Exercise details
Search the records for the string "available" and return each line that has it.

(Revision tracking records)
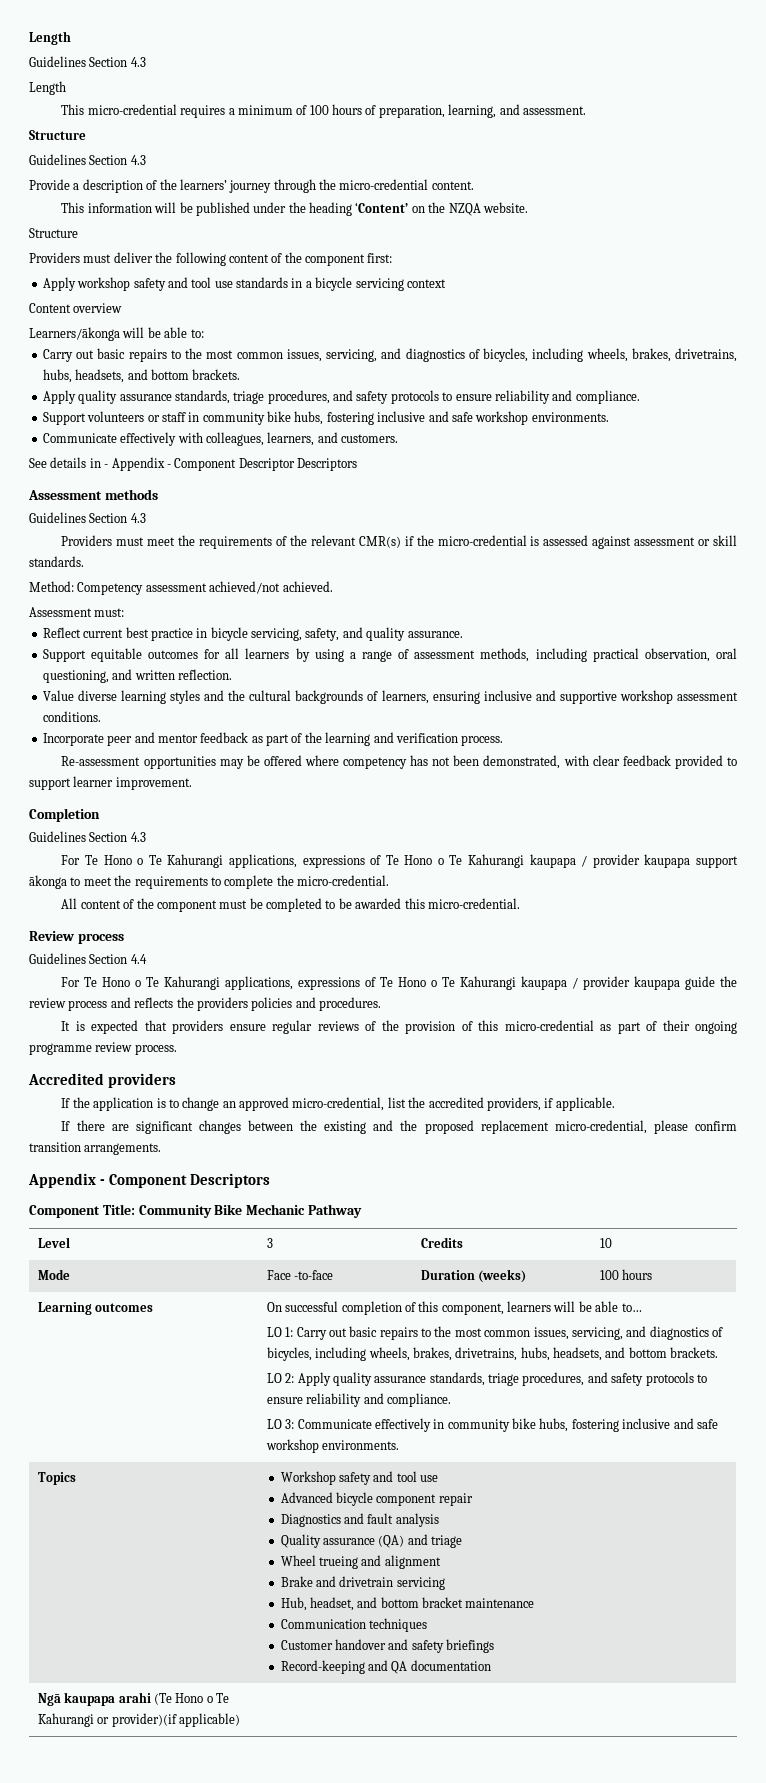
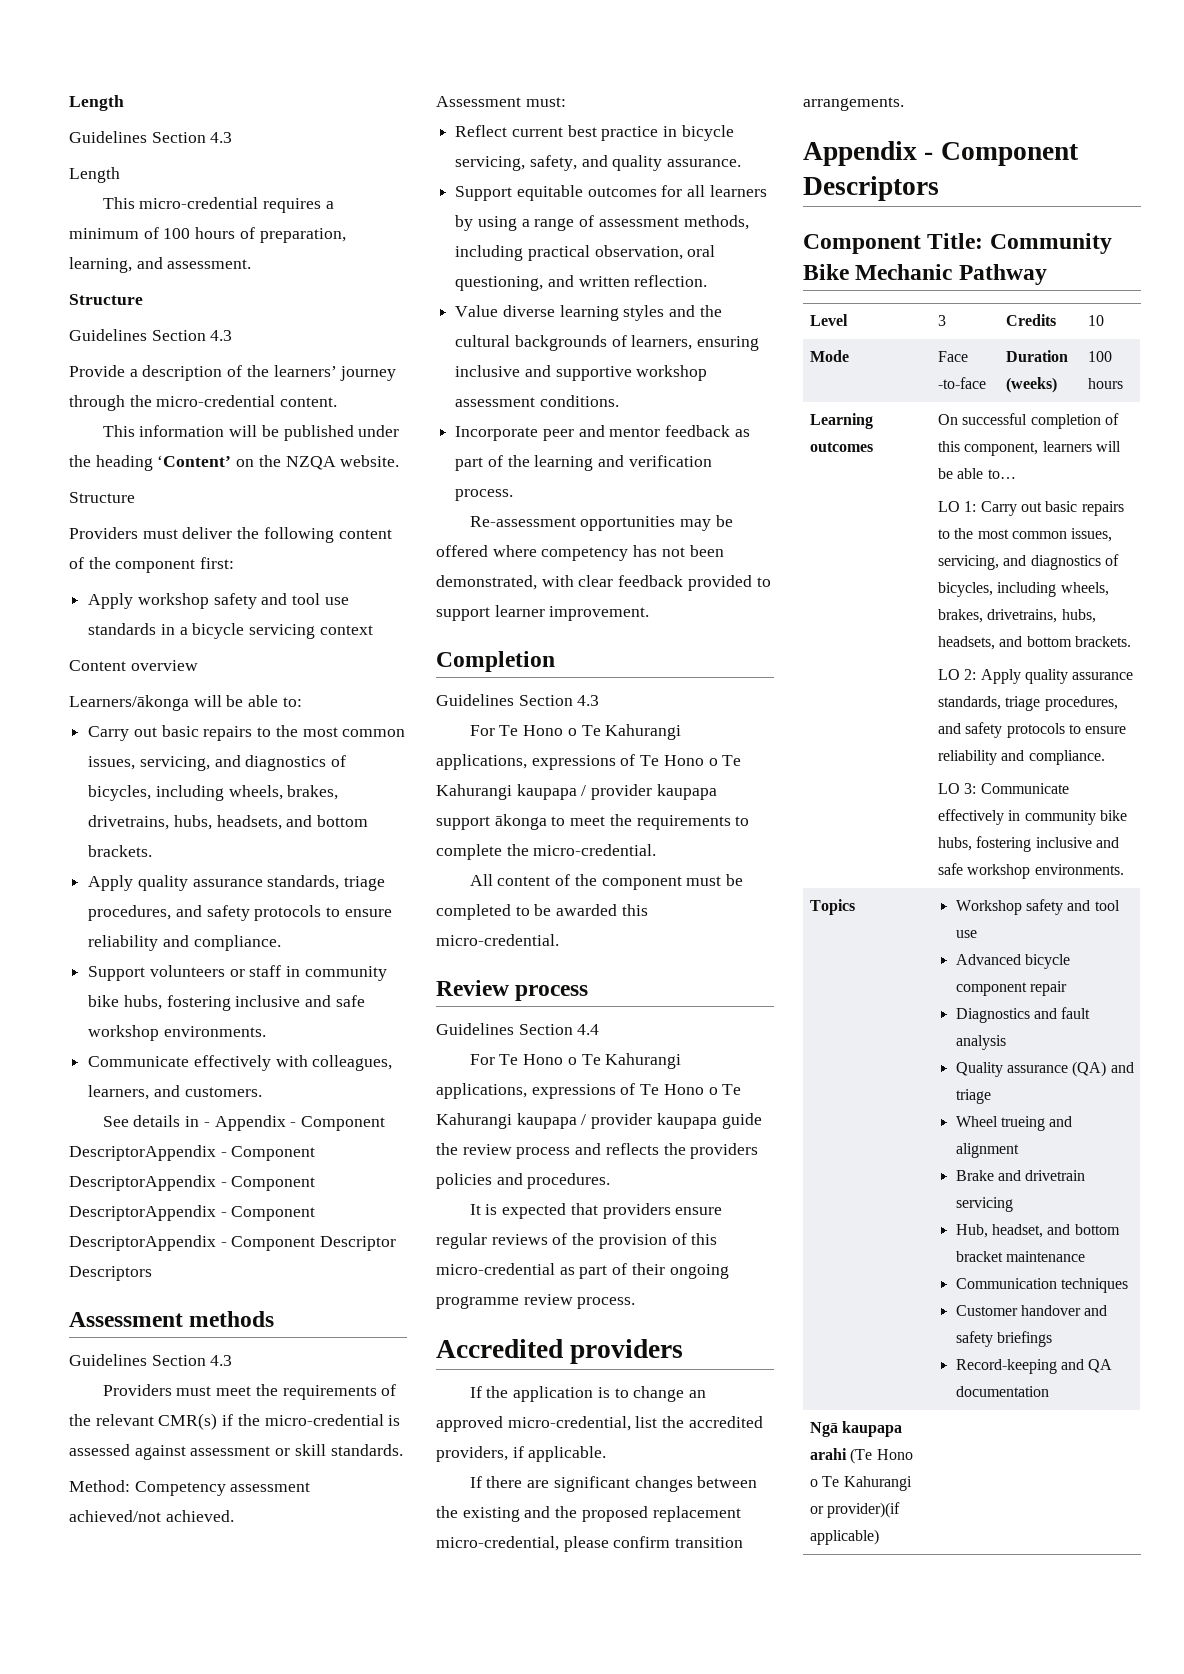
- See details in - Appendix - Component Descriptor Descriptors
+ See details in - Appendix - Component DescriptorAppendix - Component DescriptorAppendix - Component DescriptorAppendix - Component DescriptorAppendix - Component Descriptor Descriptors

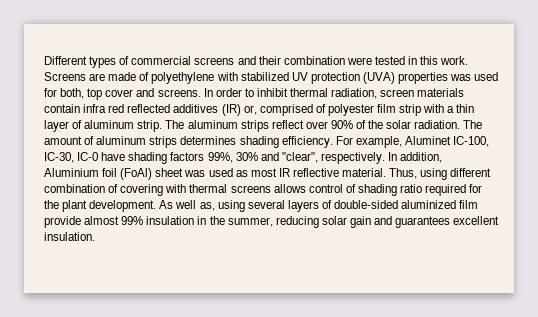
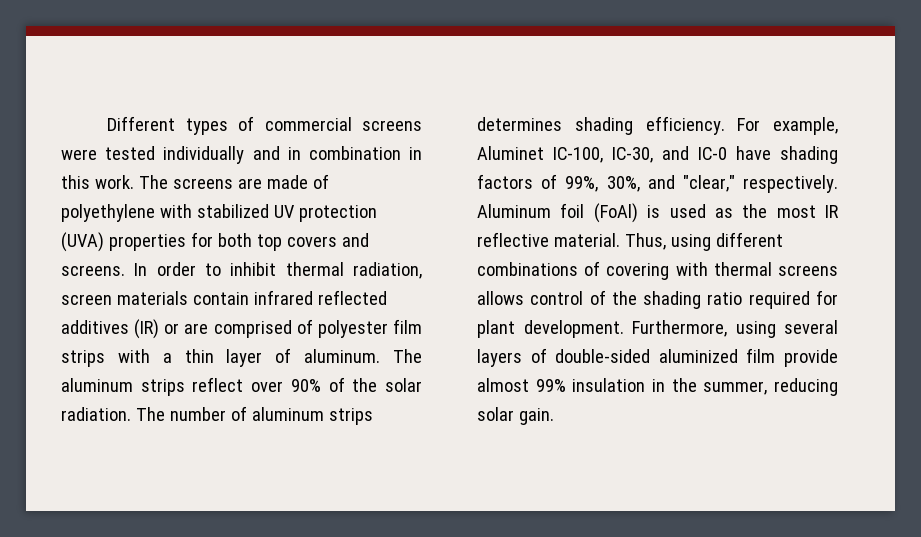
- Different types of commercial screens and their combination were tested in this work.
+ Different types of commercial screens were tested individually and in combination in this work.
- Screens are made of polyethylene with stabilized UV protection (UVA) properties was used for both, top cover and screens.
+ The screens are made of polyethylene with stabilized UV protection (UVA) properties for both top covers and screens.
- In order to inhibit thermal radiation, screen materials contain infra red reflected additives (IR) or, comprised of polyester film strip with a thin layer of aluminum strip.
+ In order to inhibit thermal radiation, screen materials contain infrared reflected additives (IR) or are comprised of polyester film strips with a thin layer of aluminum.
- The amount of aluminum strips determines shading efficiency.
+ The number of aluminum strips determines shading efficiency.
- For example, Aluminet IC-100, IC-30, IC-0 have shading factors 99%, 30% and "clear", respectively. In addition, Aluminium foil (FoAl) sheet was used as most IR reflective material.
+ For example, Aluminet IC-100, IC-30, and IC-0 have shading factors of 99%, 30%, and "clear," respectively. Aluminum foil (FoAl) is used as the most IR reflective material.
- Thus, using different combination of covering with thermal screens allows control of shading ratio required for the plant development.
+ Thus, using different combinations of covering with thermal screens allows control of the shading ratio required for plant development.
- As well as, using several layers of double-sided aluminized film provide almost 99% insulation in the summer, reducing solar gain and guarantees excellent insulation.
+ Furthermore, using several layers of double-sided aluminized film provide almost 99% insulation in the summer, reducing solar gain.

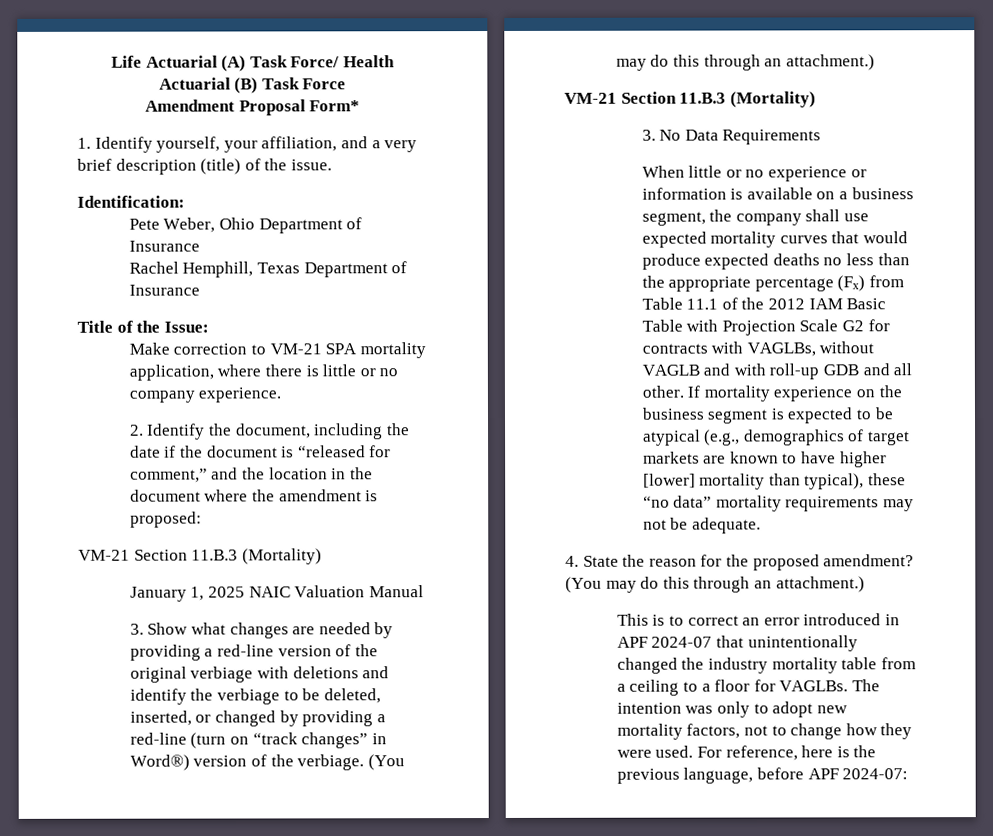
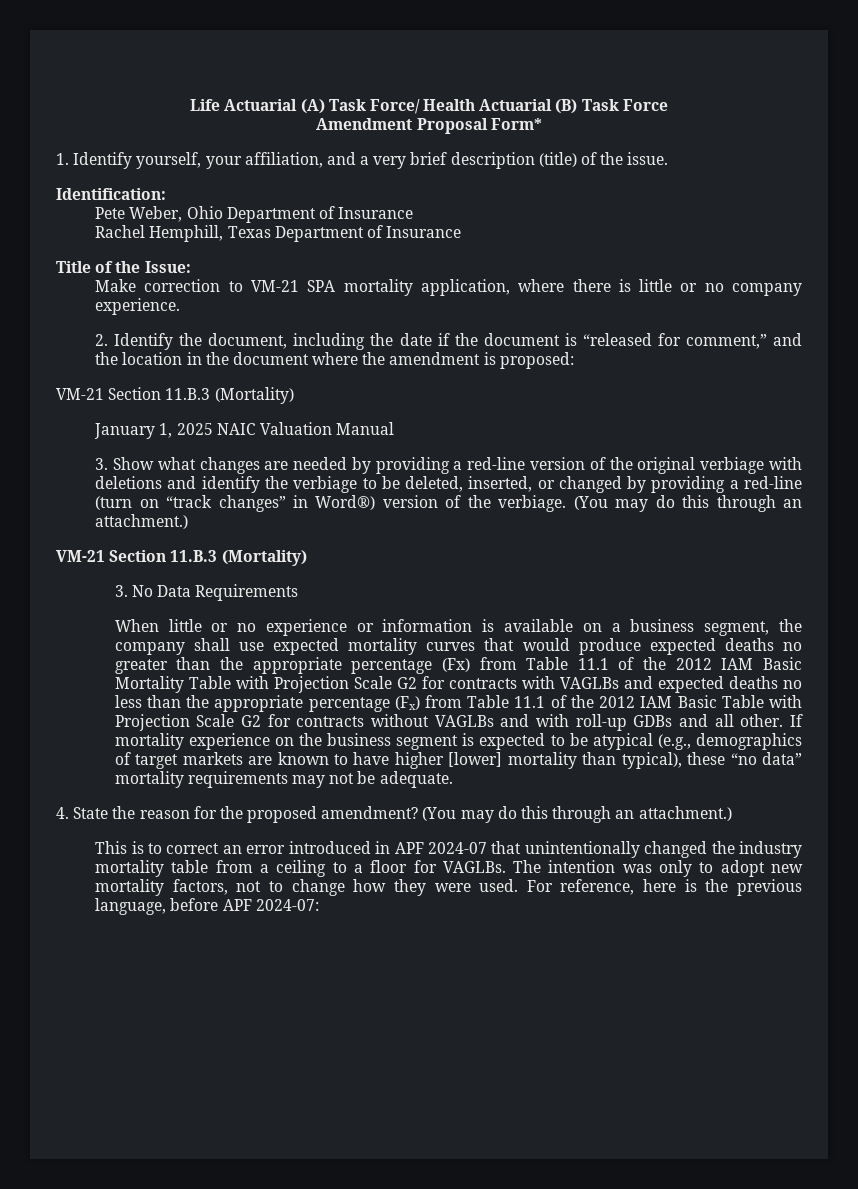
- When little or no experience or information is available on a business segment, the company shall use expected mortality curves that would produce expected deaths no less than the appropriate percentage (Fx) from Table 11.1 of the 2012 IAM Basic Table with Projection Scale G2 for contracts with VAGLBs, without VAGLB and with roll-up GDB and all other.
+ When little or no experience or information is available on a business segment, the company shall use expected mortality curves that would produce expected deaths no greater than the appropriate percentage (Fx) from Table 11.1 of the 2012 IAM Basic Mortality Table with Projection Scale G2 for contracts with VAGLBs and expected deaths no less than the appropriate percentage (Fx) from Table 11.1 of the 2012 IAM Basic Table with Projection Scale G2 for contracts without VAGLBs and with roll-up GDBs and all other.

Solution to the problem
- When little or no experience or information is available on a business segment, the company shall use expected mortality curves that would produce expected deaths no less than the appropriate percentage (Fx) from Table 11.1 of the 2012 IAM Basic Table with Projection Scale G2 for contracts with VAGLBs, without VAGLB and with roll-up GDB and all other.
+ When little or no experience or information is available on a business segment, the company shall use expected mortality curves that would produce expected deaths no greater than the appropriate percentage (Fx) from Table 11.1 of the 2012 IAM Basic Mortality Table with Projection Scale G2 for contracts with VAGLBs and expected deaths no less than the appropriate percentage (Fx) from Table 11.1 of the 2012 IAM Basic Table with Projection Scale G2 for contracts without VAGLBs and with roll-up GDBs and all other.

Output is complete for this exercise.